There, in Joshua 5, is God’s first appearance in human form, we call it incarnation, and it leads to his famous victory over Jericho. It’s a strange passage to our ears, God appearing with drawn sword in hand, but to our alternate timeline selves, it would make perfect sense. This becomes the essence of God’s coming to live among us: fighting along side the people, defeating our enemies, and declaring vanquished territory ‘holy ground.’

And there is more. In the journey from Hebrew to Greek to Latin to English, which is roughly how we got much of our Bible, the original name for Jesus is Joshua. So when the story of Jericho concludes with the words “So the LORD was with Joshua, and his fame was in all the land,” it is easy to see how all this could get conflated: Joshua hosting the incarnated warrior-LORD, and with a name that literally means “God saves,” and eventually bearing the name Jesus.

If we had a Guinan in our midst, she might sense that something is not right. Trust Whoopi, I say, because the militaristic timeline for the church feels wrong, it must not be. And it seems others felt this way too, because the Joshua 5 appearance remains an obscure passage best left to Bible trivia games and not the leading reading to illustrate the incarnation.

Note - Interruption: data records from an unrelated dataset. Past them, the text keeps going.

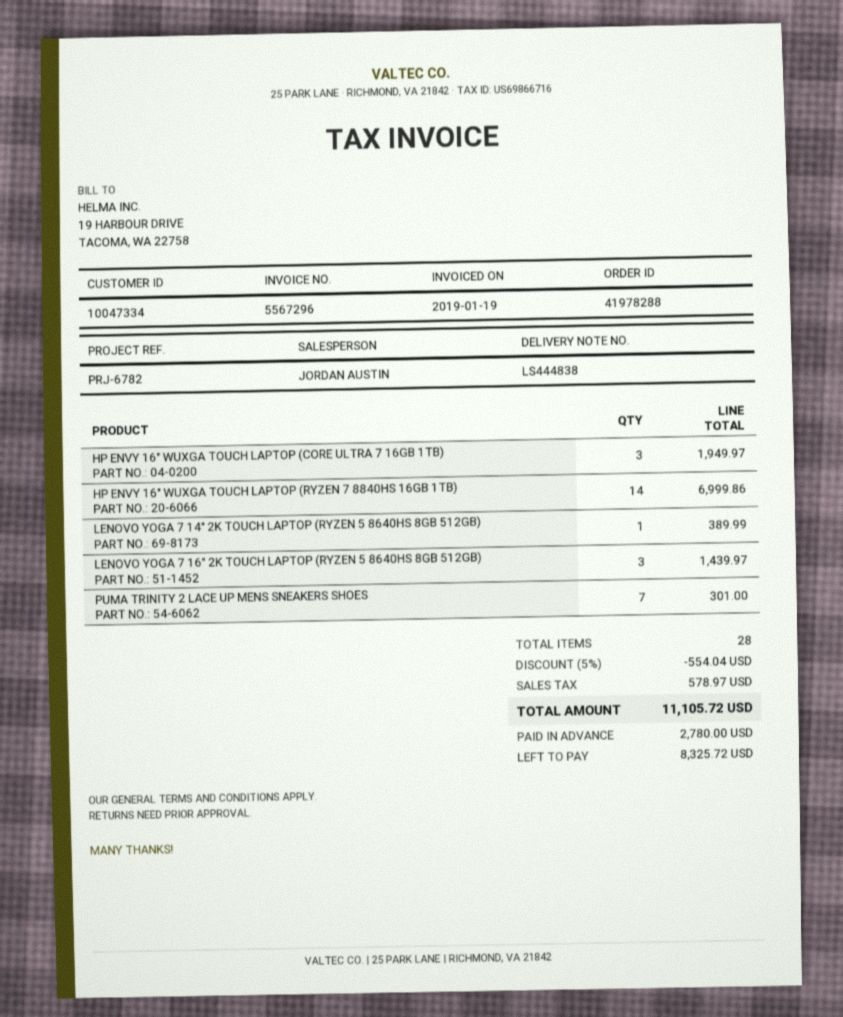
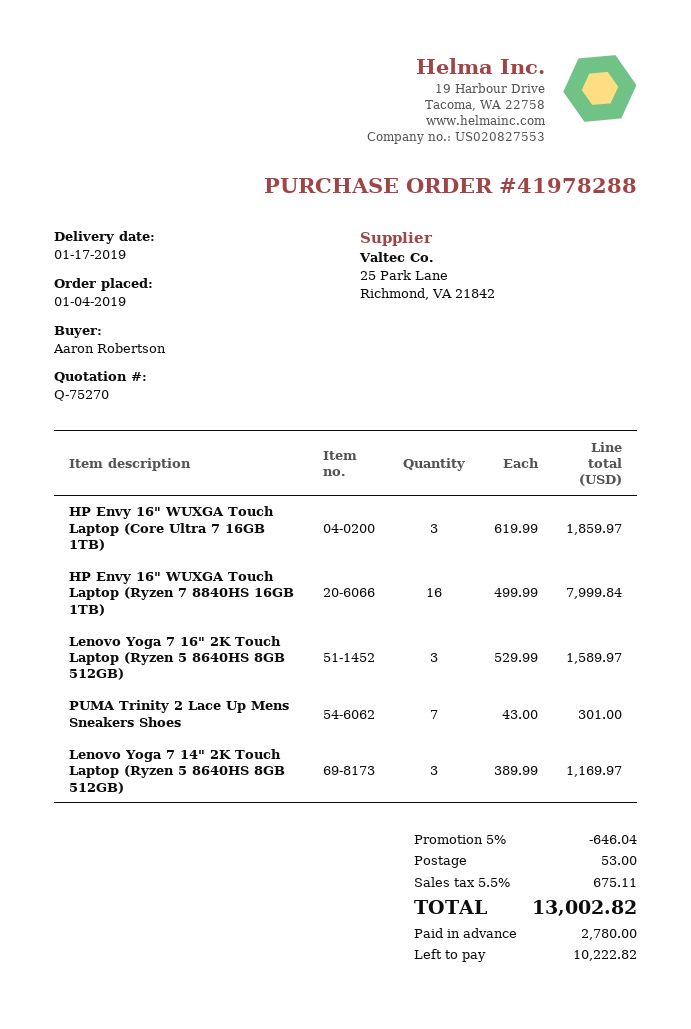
HP ENVY 16" WUXGA TOUCH LAPTOP (CORE ULTRA 7 16GB 1TB): 3 for 1949.97 -> 3 for 1859.97
HP ENVY 16" WUXGA TOUCH LAPTOP (RYZEN 7 8840HS 16GB 1TB): 14 for 6999.86 -> 16 for 7999.84
LENOVO YOGA 7 14" 2K TOUCH LAPTOP (RYZEN 5 8640HS 8GB 512GB): 1 for 389.99 -> 3 for 1169.97
LENOVO YOGA 7 16" 2K TOUCH LAPTOP (RYZEN 5 8640HS 8GB 512GB): 3 for 1439.97 -> 3 for 1589.97
discount: 5% = 554.04 -> 5% = 646.04
shipping: none -> 53.00
tax: 578.97 -> 675.11
total: 11105.72 -> 13002.82
balance: 8325.72 -> 10222.82

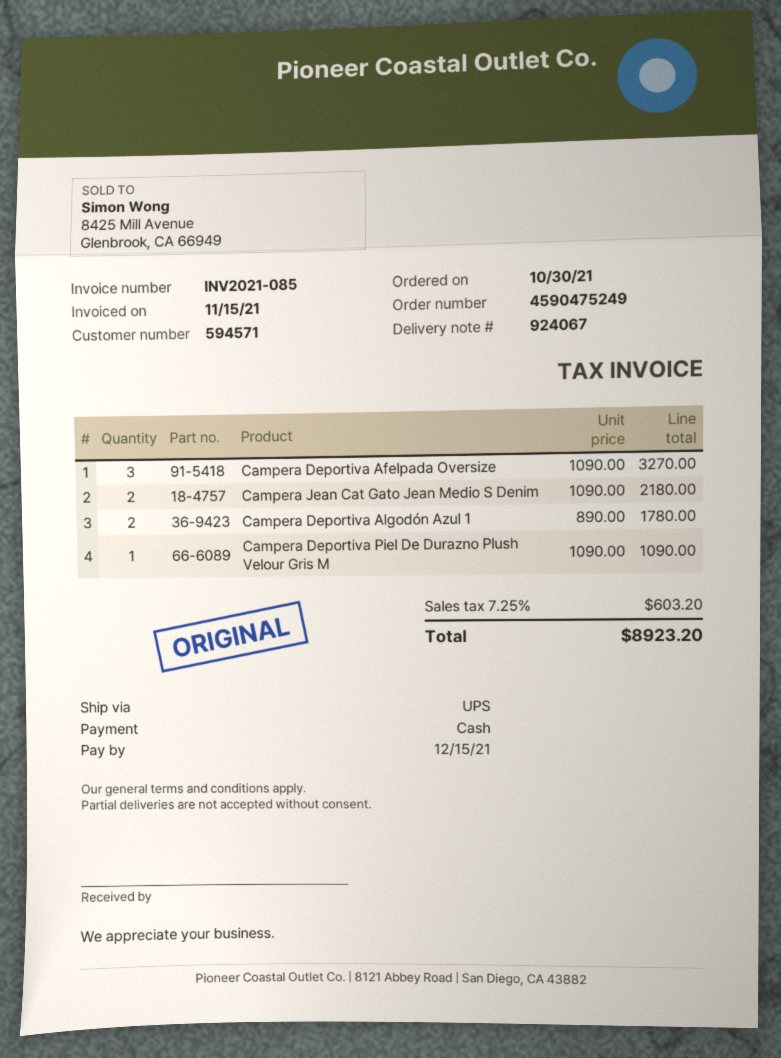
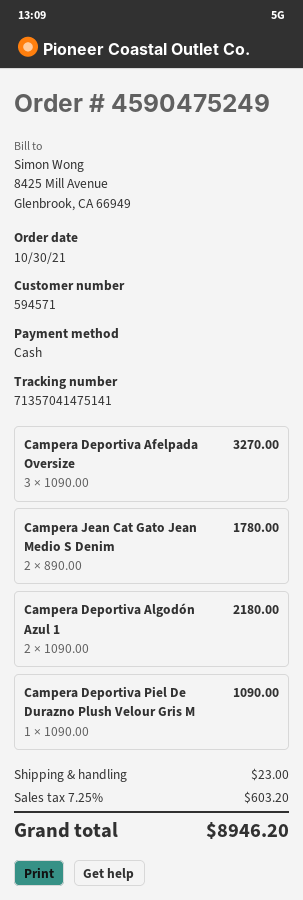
Campera Jean Cat Gato Jean Medio S Denim: 2 x 1090.00 = 2180.00 -> 2 x 890.00 = 1780.00
Campera Deportiva Algodón Azul 1: 2 x 890.00 = 1780.00 -> 2 x 1090.00 = 2180.00
shipping: none -> 23.00
total: 8923.20 -> 8946.20

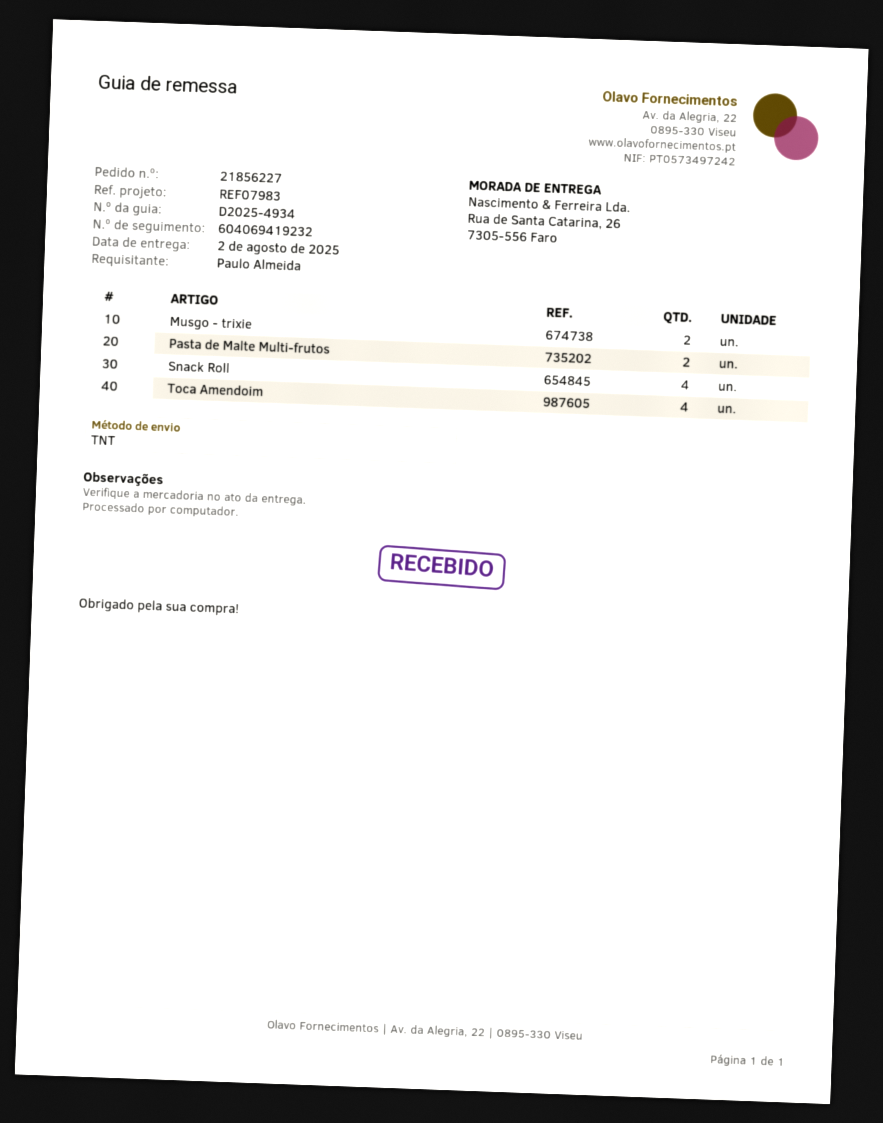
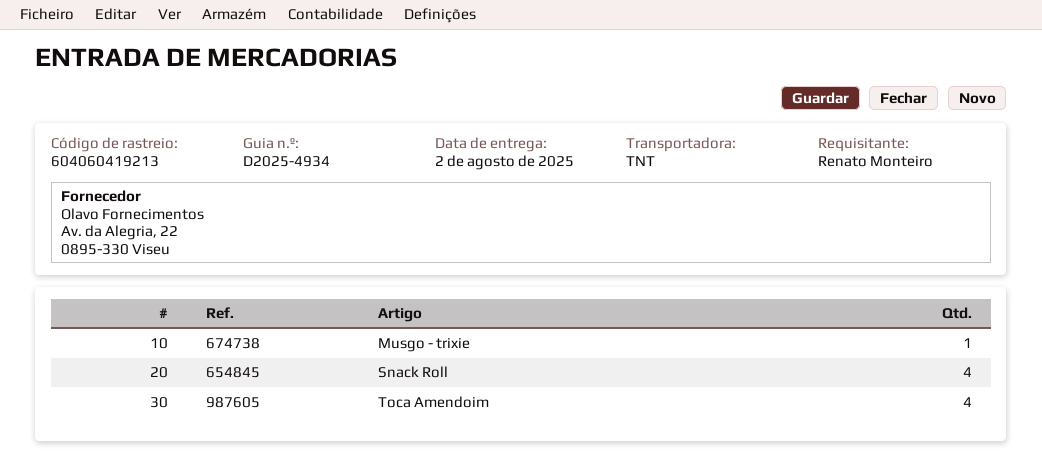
ordered by: Paulo Almeida -> Renato Monteiro
tracking number: 604069419232 -> 604060419213
Musgo - trixie: 2 -> 1
Pasta de Malte Multi-frutos: 2 -> none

It seems from earliest days, the strong preference was for a baby. And so baby it is. Born to a couple of peasants on the edge of the empire, no money, no bed, no armour, no tiny sword, only a star to lead the way. And we remain led, to this humble setting, to take in the only timeline that makes sense: a God who wanted to experience the whole of human living, from teething to falling off his bike to losing friends to living under Roman occupation to betrayal and finally to death on a cross. It had to be all or nothing for the God who wants to know us better than we know ourselves, and so only beginning at the beginning would do.

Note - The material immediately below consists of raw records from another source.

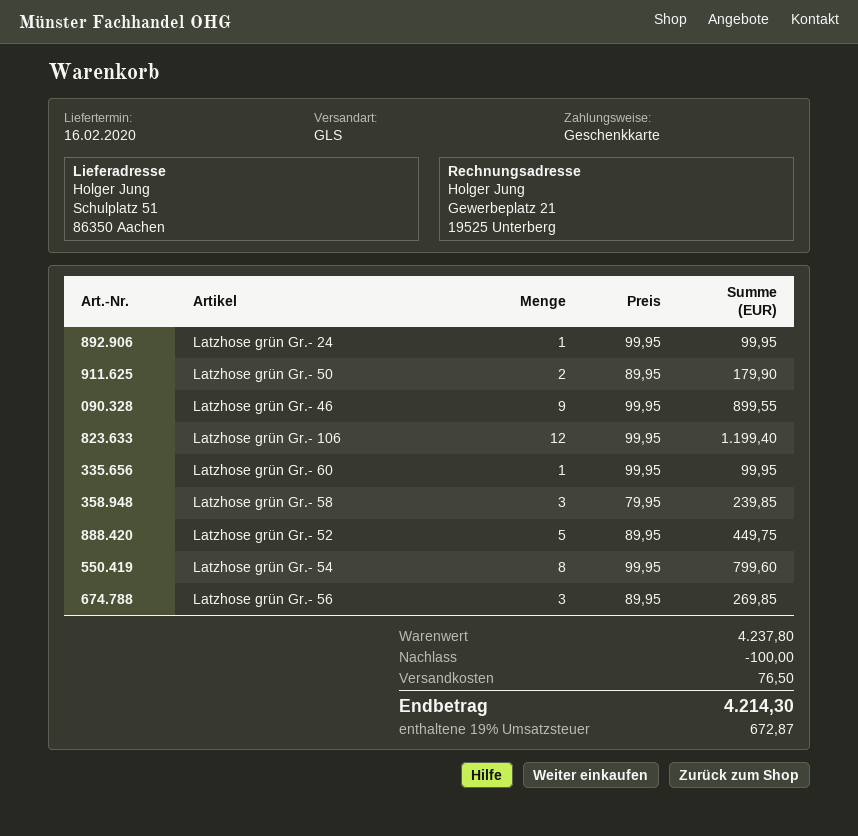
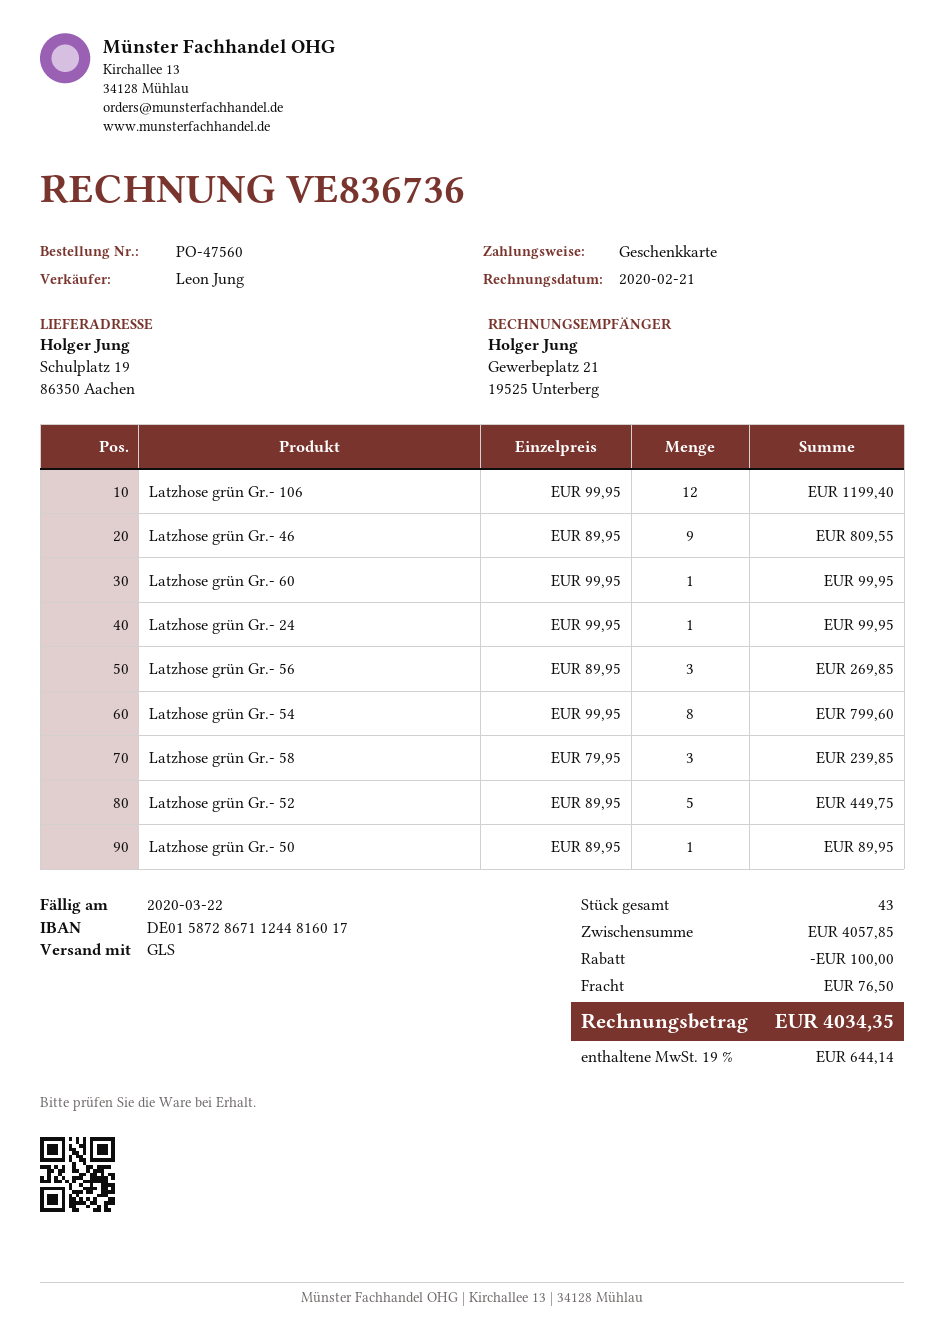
ship to: Schulplatz 51, 86350 Aachen -> Schulplatz 19, 86350 Aachen
Latzhose grün Gr.- 50: 2 x 89.95 = 179.90 -> 1 x 89.95 = 89.95
Latzhose grün Gr.- 46: 9 x 99.95 = 899.55 -> 9 x 89.95 = 809.55
subtotal: 4237.80 -> 4057.85
tax: 19% = 672.87 -> 19% = 644.14
total: 4214.30 -> 4034.35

Speaking of the beginning, if time travel were possible I might travel back in time to 1965 and say to my parents, ‘hey, is your camera broken?’ Surely little Michael deserves even a tenth of the photos you took of Andrew.’

Instead, here is a sample dialogue of every time my mother and I dip into the old photos:

Me: Is that me?
Mother: Sure it is. No, wait, that's your brother.
Me: Is this one me?
Mother: Ahhhh...no.
Me: Surely this is me.
Mother: I'm not sure, honey. Does it really matter? I mean, you and your brother look so much alike.

Someday I will form the International Brotherhood and Sisterhood of Subsequent Born Children, pressing for our right to be photographed and recorded doing all the things that firstborns did: sleeping, eating, sitting, looking bored, naked in the tub, looking menacing near my crib—you get the picture.

So think of Christmas as a celebration of God’s firstborn. Come as a baby, fussed over, photographed, described at length, overwhelmed with gifts and attention: so much so that even we subsequent born can see that this is the best way to welcome our Saviour. Far better than the soldier-saviour, or the warrior-LORD, or any other way that we might imagine an alternative to vulnerability and the weakness that is really strength.

Instead, Christmas is a collection of God’s baby pictures, present in all the details of the season, recording that this indeed is the best means for God to be present to us, to understand us, and live for with each day. Amen.